Critiques // Critique • « La Loi du Marcheur » d’après Serge Daney, de et par Nicolas Bouchaud au Rond-Point

Critique • « La Loi du Marcheur » d’après Serge Daney, de et par Nicolas Bouchaud au Rond-Point

Déc 03, 2011 | Aucun commentaire sur Critique • « La Loi du Marcheur » d’après Serge Daney, de et par Nicolas Bouchaud au Rond-Point

Critique de Djalila Dechache

Serge Daney (1944-1992) est un type bien. Serge Daney a eu une démarche sans commune mesure vis-à-vis du cinéma en particulier et de la pensée en général.
Serge Daney est un passeur, un transmetteur unique en son genre. Un homme qui abolit les frontières où qu’elles soient.
Serge Daney n’est plus.

Heureusement, une magnifique évocation nous le restitue le temps d’une représentation, et quelle représentation ! L’on se dit que Serge Daney aurait pu être notre ami que l’on pourrait voir sans restriction. Sans l’ombre d’un doute. C’est ce qui rend la chose encore plus délicate.

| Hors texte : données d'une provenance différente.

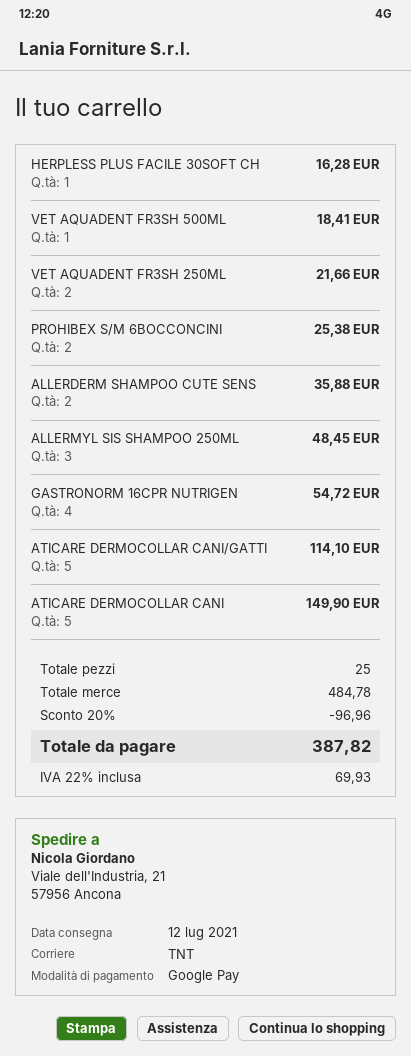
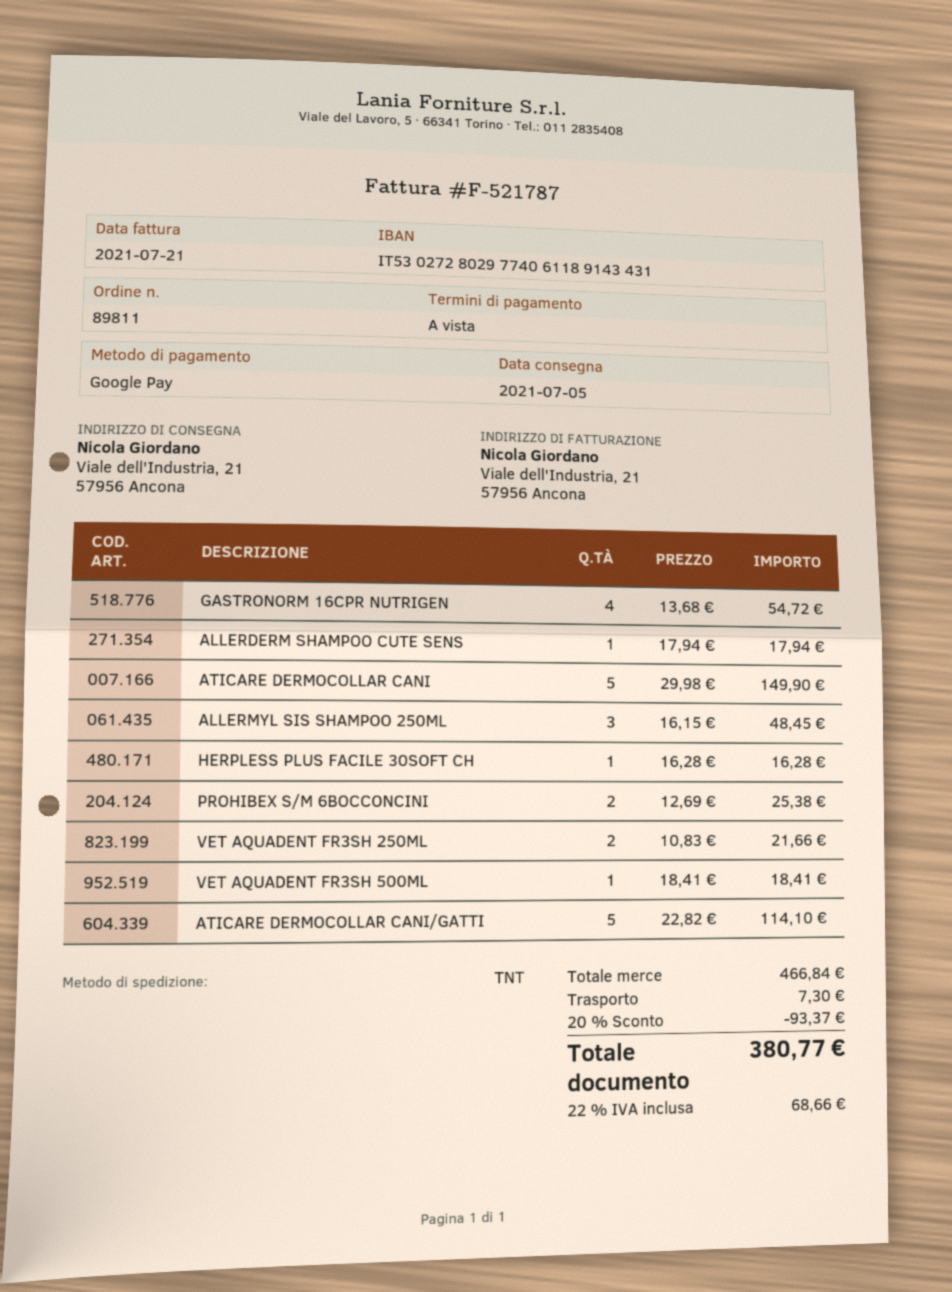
delivery date: 2021-07-12 -> 2021-07-05
ALLERDERM SHAMPOO CUTE SENS: 2 for 35.88 -> 1 for 17.94
subtotal: 484.78 -> 466.84
discount: 20% = 96.96 -> 20% = 93.37
shipping: none -> 7.30
tax: 22% = 69.93 -> 22% = 68.66
total: 387.82 -> 380.77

A partir de l’entretien « Itinéraire d’un ciné-fils », terme que Serge Daney revendique haut et fort entre lui et Régis Debray en 1992, Nicolas Bouchaud, comédien et Eric Didry, metteur en scène, se sont mis d’accord sur un travail de restitution aboutissant à cette mise en scène, respectant totalement la parole particulière de cet enfant né le 4 juin 1944, « fils de pauvres, petit Parigot à la frontière des onzième et douzième arrondissements« .

© Brigitte Enguérand

Michel Simon ne fait pas rêver.

Des films le marquent à tout jamais à quinze ans : il est bouleversé par la vision de « Nuit et Brouillard », court métrage d’Alain Resnais sur les camps d’extermination nazis ou du « Le Sang des bêtes » de Georges Franju.
Oui vous avez raison Serge Daney, Michel Simon ne fait pas rêver, ni la terrifiante Danielle Darrieux dans « Marie Octobre », ni Fernandel, ni Gabin ou encore Fresnay, très anti-jeunes, alors que Hollywood oui, avec G. Cooper, A. Gardner, J. Stewart ou encore C. Grant : « Le cinéma promettait un monde. Le monde n’était pas complet. Il était américain à soixante-dix pour cents, le monde. Mais, d’abord l’Amérique elle était mondiale. C’était un sacré méli-mélo en terme de peuples et d’émigration. Deuxièmement, c’est le cinéma hollywoodien et le cinéma américain qui nous a faits, car quel autre cinéma aurait pu nous faire, sinon le cinéma américain qui était à son maximum de bonheur, de capacité de bonheur, de grâce… ? Dans les films de Douglas Sirk, l’Amérique est belle à voir. Quand Fred Astaire danse, c’est beau. Et puis ça ne danse que là ; ça ne dansait pas en Europe. Tout cela, on l’a su d’une façon absolue. C’était une promesse d’un monde, même si le monde était très américanisé« .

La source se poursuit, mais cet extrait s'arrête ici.